▶ [TASK STATEMENT]: The answer must be a single number: how many lines of the records below hold the word "subtotal".

[Version difference data]
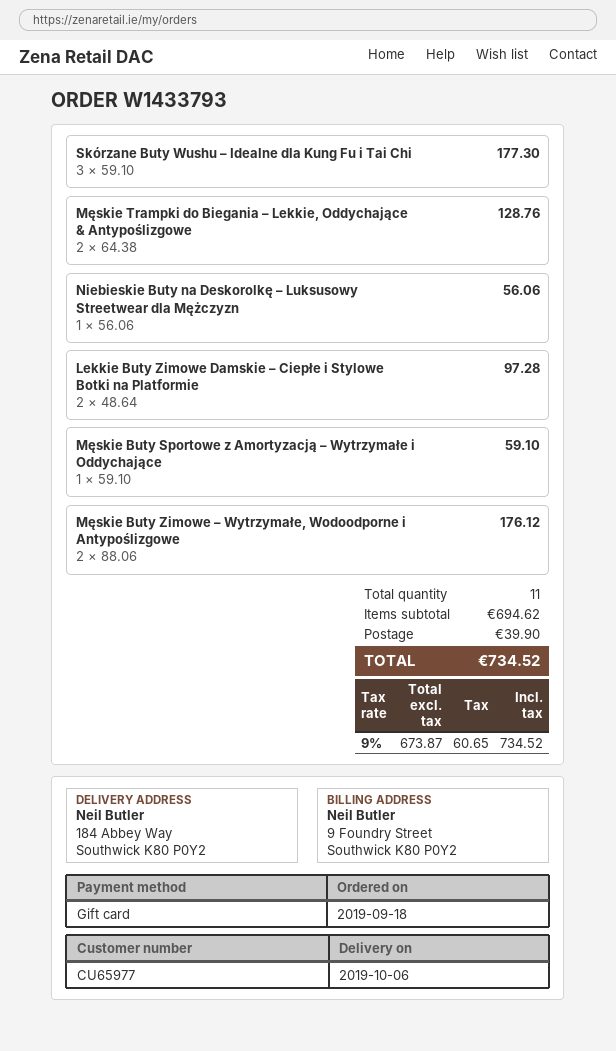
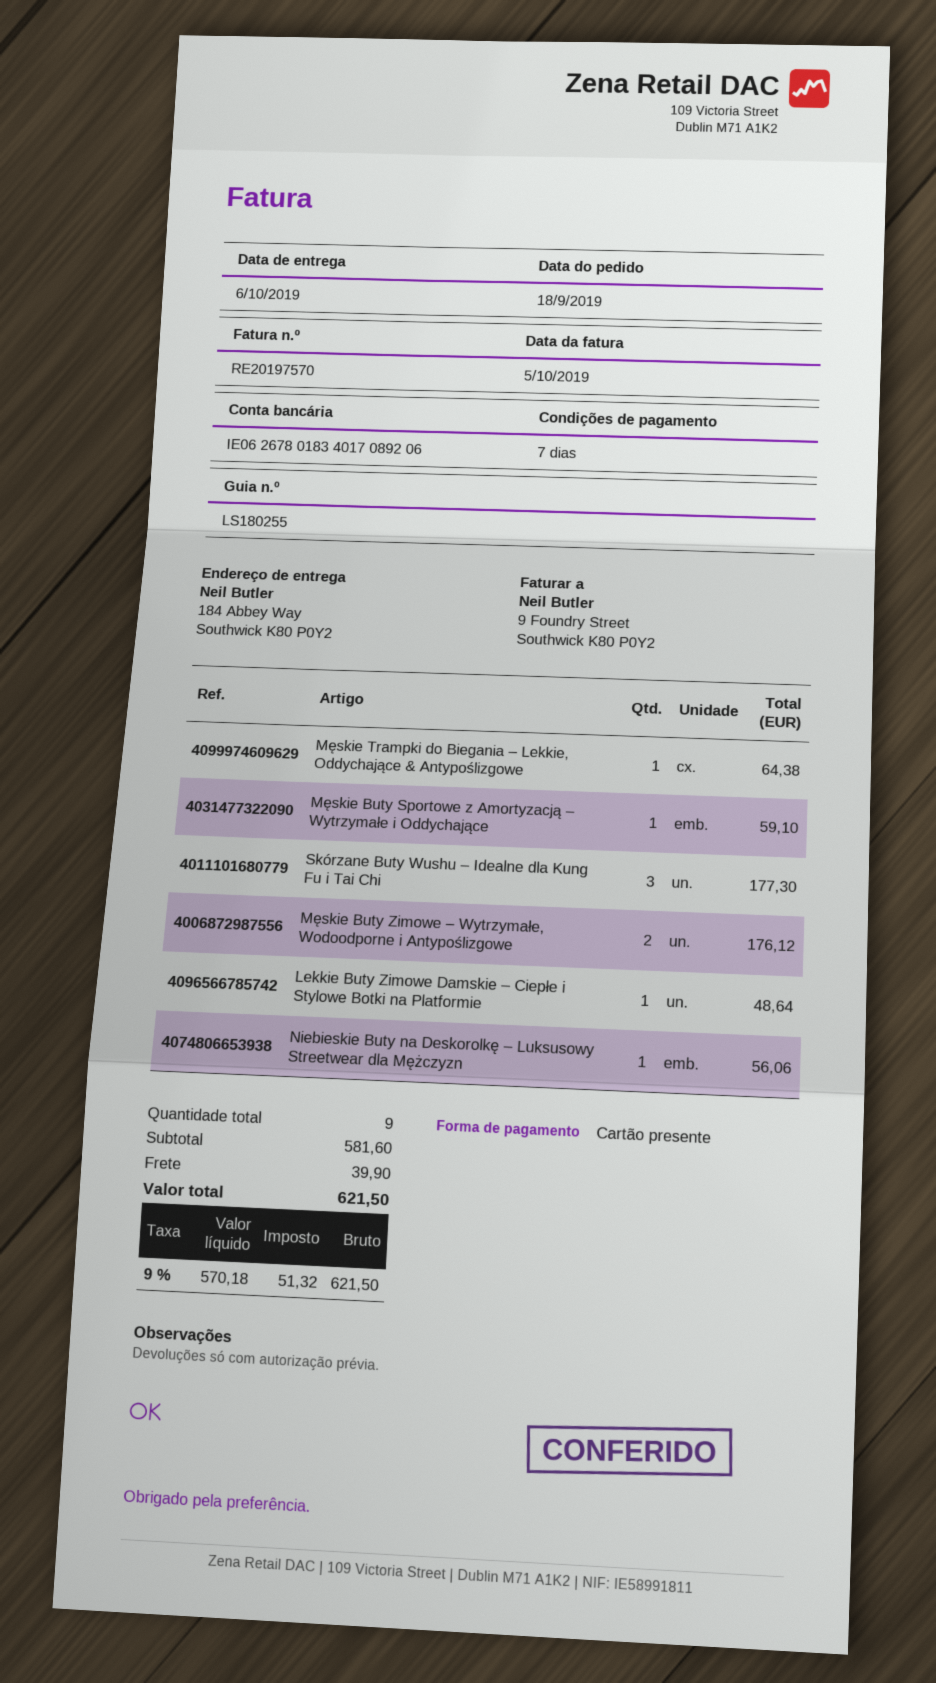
Męskie Trampki do Biegania – Lekkie, Oddychające & Antypoślizgowe: 2 for 128.76 -> 1 for 64.38
Lekkie Buty Zimowe Damskie – Ciepłe i Stylowe Botki na Platformie: 2 for 97.28 -> 1 for 48.64
total quantity: 11 -> 9
subtotal: 694.62 -> 581.60
net: 673.87 -> 570.18
tax: 9% = 60.65 -> 9% = 51.32
total: 734.52 -> 621.50

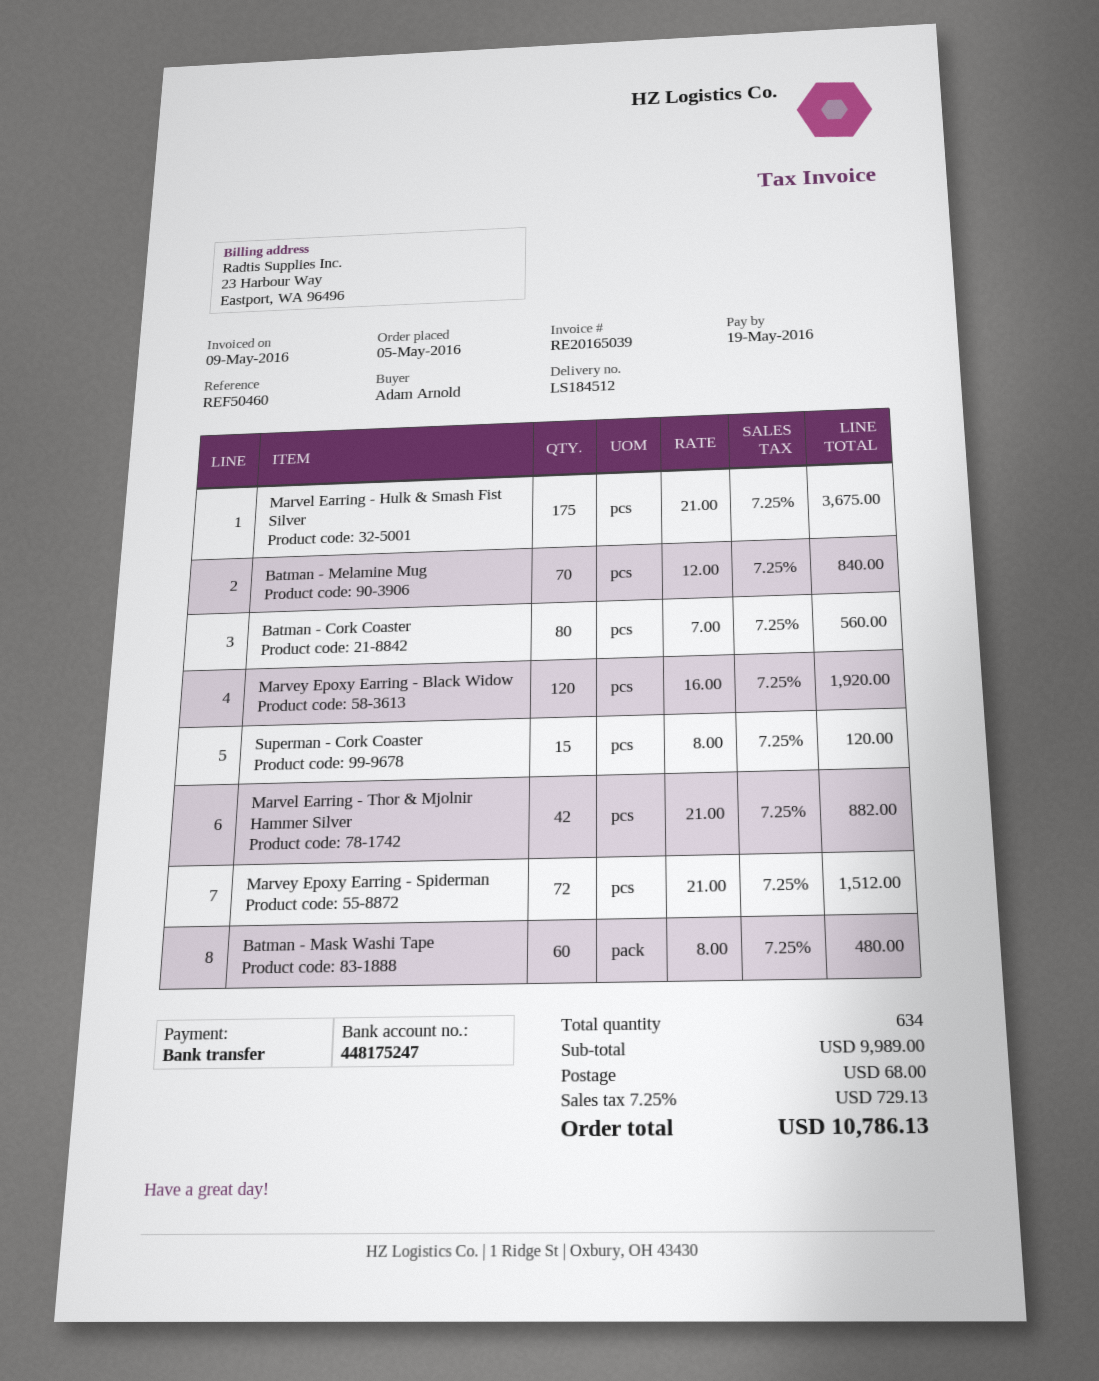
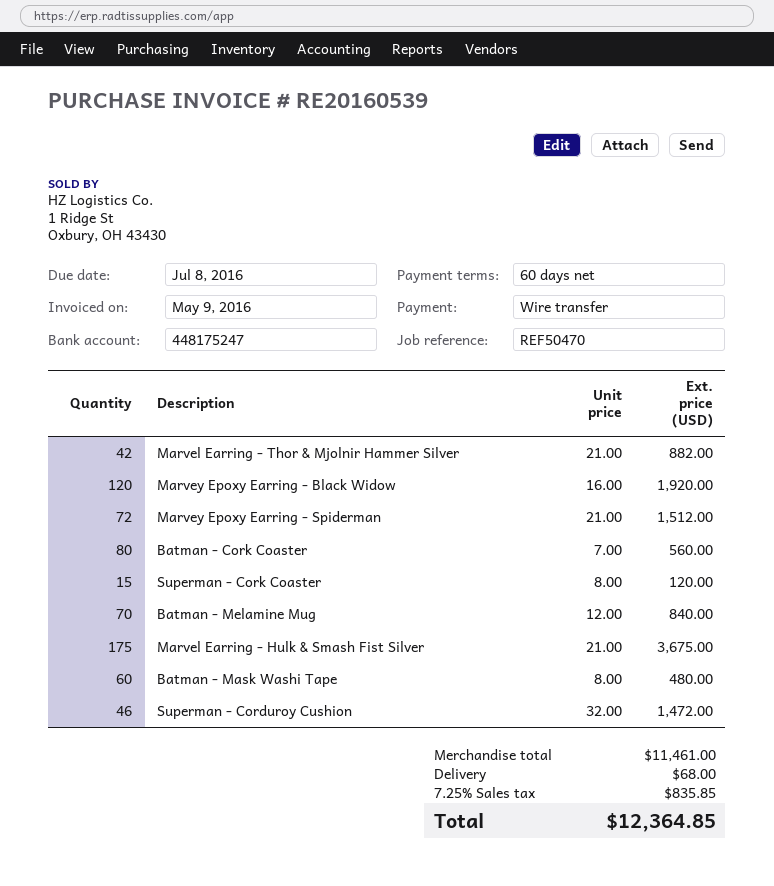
invoice number: RE20165039 -> RE20160539
due date: 2016-05-19 -> 2016-07-08
reference: REF50460 -> REF50470
Superman - Corduroy Cushion: none -> 46 x 32.00 = 1472.00
subtotal: 9989.00 -> 11461.00
tax: 7.25% = 729.13 -> 7.25% = 835.85
total: 10786.13 -> 12364.85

▶ [REPLY]: 2